I walked along my regular running route, which takes me past Antioch College, through quiet neighborhoods with a wide mix of architectural styles, out into farmland, back in along the rails-to-trails bike path along the edge of a nature preserve, and up through the heart of downtown.   It’s deeply familiar territory, but there’s always something new to see, particularly at walking pace.  Like these proud papas defending their territory:


Passing through the “suburbs,” it looked as if another kind of avian skullduggery was afoot.  The “You’ve Been Flocked” yard sign made me giggle for a good 100 yards.
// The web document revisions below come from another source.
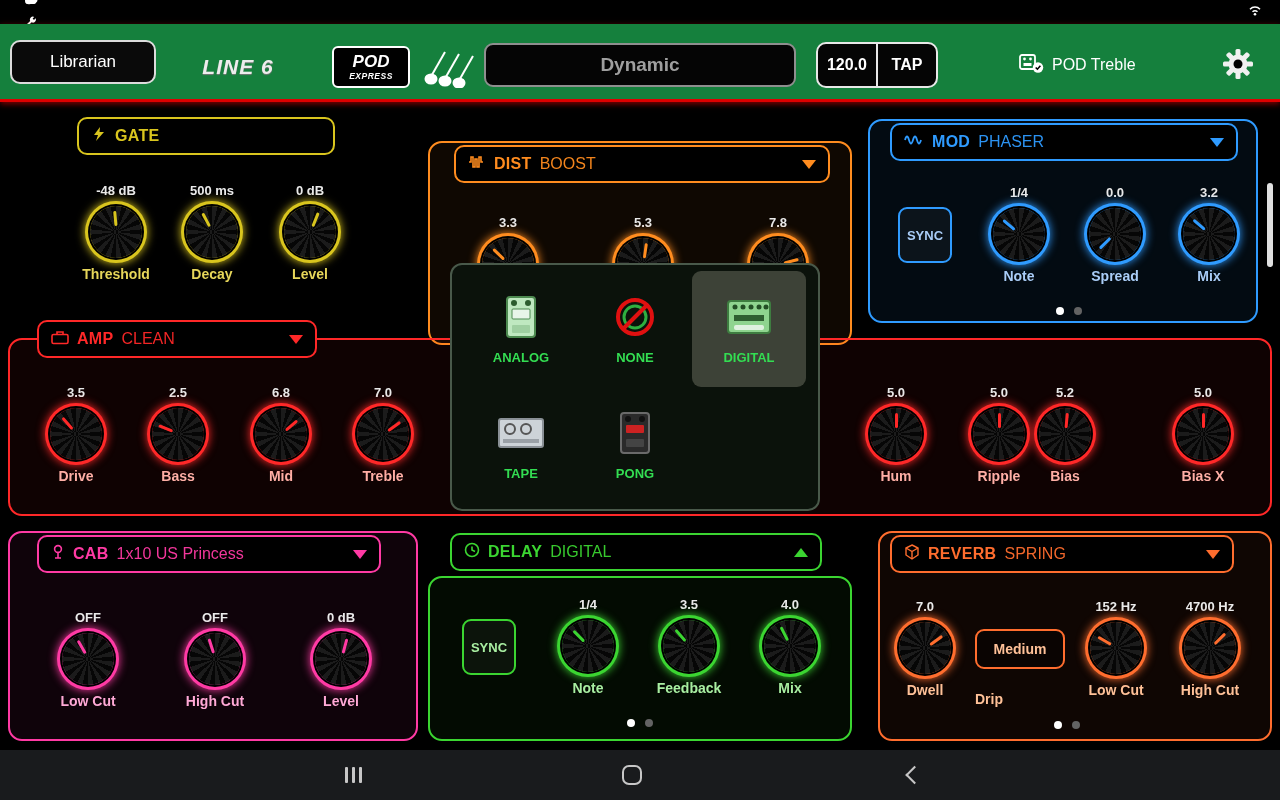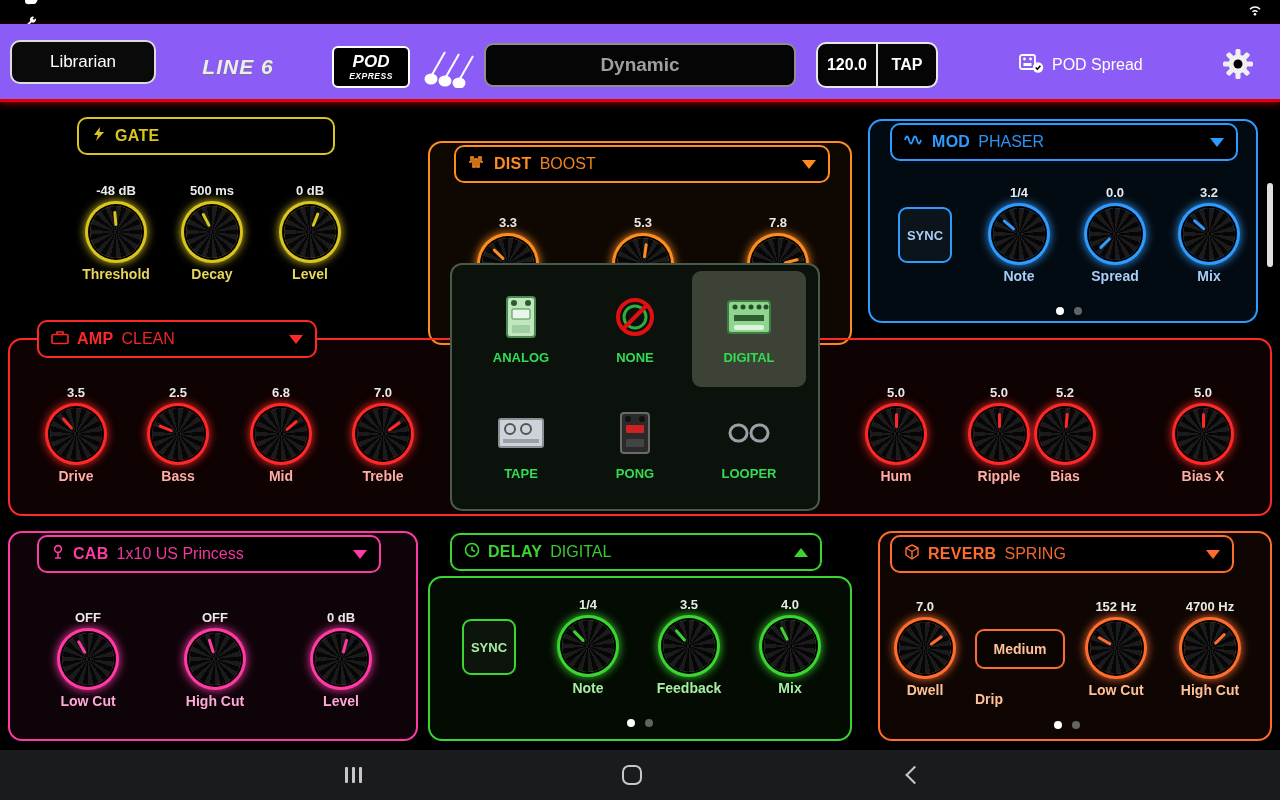"Librarian" .app-header { background: #8b5cf6 -> #15803d }
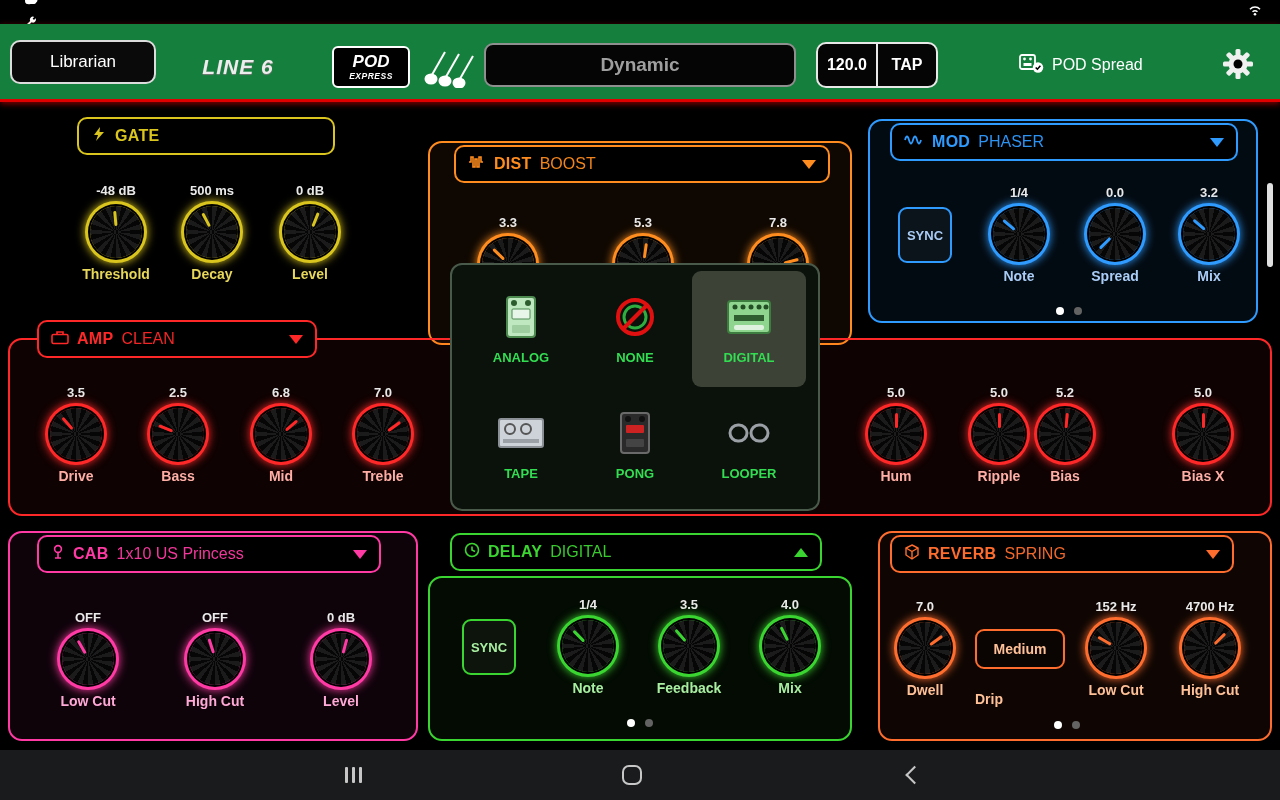"POD Spread" span { text: Spread -> Treble }
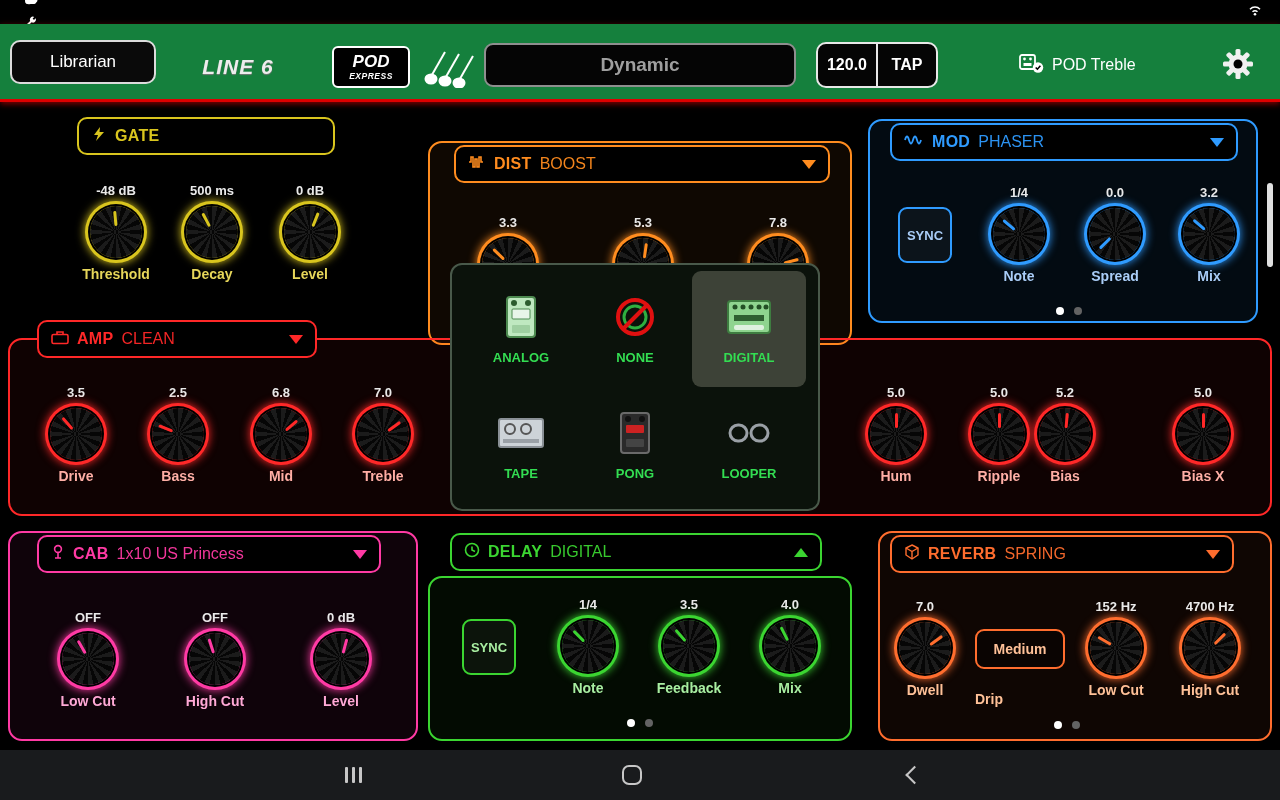"LOOPER" div.popup-item { html: <div> <span> <svg> <rect></rect> <rect></rect> </svg> </span> <span>LOOPER</span> </div> -> none }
Long (45-60 minutes or more) walks are a wonderful centering technique for me.  They re-establish me in my body and environment, pulling me out of my own head where my thoughts too easily become self-referential and obsessive.  It’s a great time to practice focused observation and attention to my surroundings, and also a fine opportunity for thinking things over without getting stalled or stuck in a rut.  There’s a palpable harmony about traveling on foot at a comfortable pace; the long deep breaths and warm muscles create a physical comfort and relaxed alertness conducive to mellow thinking.    There are unique satisfactions about walking a familiar route, too.  It allows me to appreciate the slow, incremental changes—foliage, angles of shadow and sunlight, abandoned buildings aging, trees blossoming or fruiting—as well as the smaller, more specific alterations—home or garden improvements,   birds and animals, passers-by, unusual cars or dogs or costumes.  Being of a philosophic turn, I like to observe the inner conversation that accompanies the myriad of sights and sounds and smells.  This conversation is like a waking dream, images and words and ideas flowing unfettered, sometimes in rational lines of premise to conclusion, sometimes in lilting, unbidden notion-sculptures of unexpected beauty.  As I was in the midst of one of these reveries along the bike path this morning, I paused to admire this splendid Yellow Springs landmark, whose whimsical practicality (or possibly the other way around) captured exactly my interior state of mind.


A little further along, coming into downtown for the final stretch, it looked as if this little tree was blossoming beyond its wildest dreams.


What a splendid thought for someone to have and then to execute, adding new loveliness to an already lovely thing, gilding the proverbial lily to yield two delights instead of one.  I scanned the early morning foot traffic of coffee-seekers and schoolchildren to see if I could see in any of them the germ of the spirit that had devised that pretty scheme.

The final few blocks of my route are through the central part of the village where every house is different from its neighbors and the styles range from curvy Art Deco stucco to low-country southern cottages wrapped in verandah.   These are houses where I know the inhabitants and their children, remember which ones have endured death  and which have welcomed new babies.  This is where my home begins, the haven where I am known and accepted for myself alone.

The red cottage on the corner has been thoughtfully restored by a woman whose eye for design is matched by her extraordinary green thumb .  She likes old-fashioned flowers and my favorites are blooming now, forget-me-nots.


Because, after all, isn’t that really the point?

One thought on “Mulling and Meandering”

  1. Lilacs! They take me back to Mrs. Smith across the road, my best friend Kim across the fence, and best of all, my mom. Our lilacs were transplanted from her family’s homeland on the Cumberland gap. Mom loved them and so do I.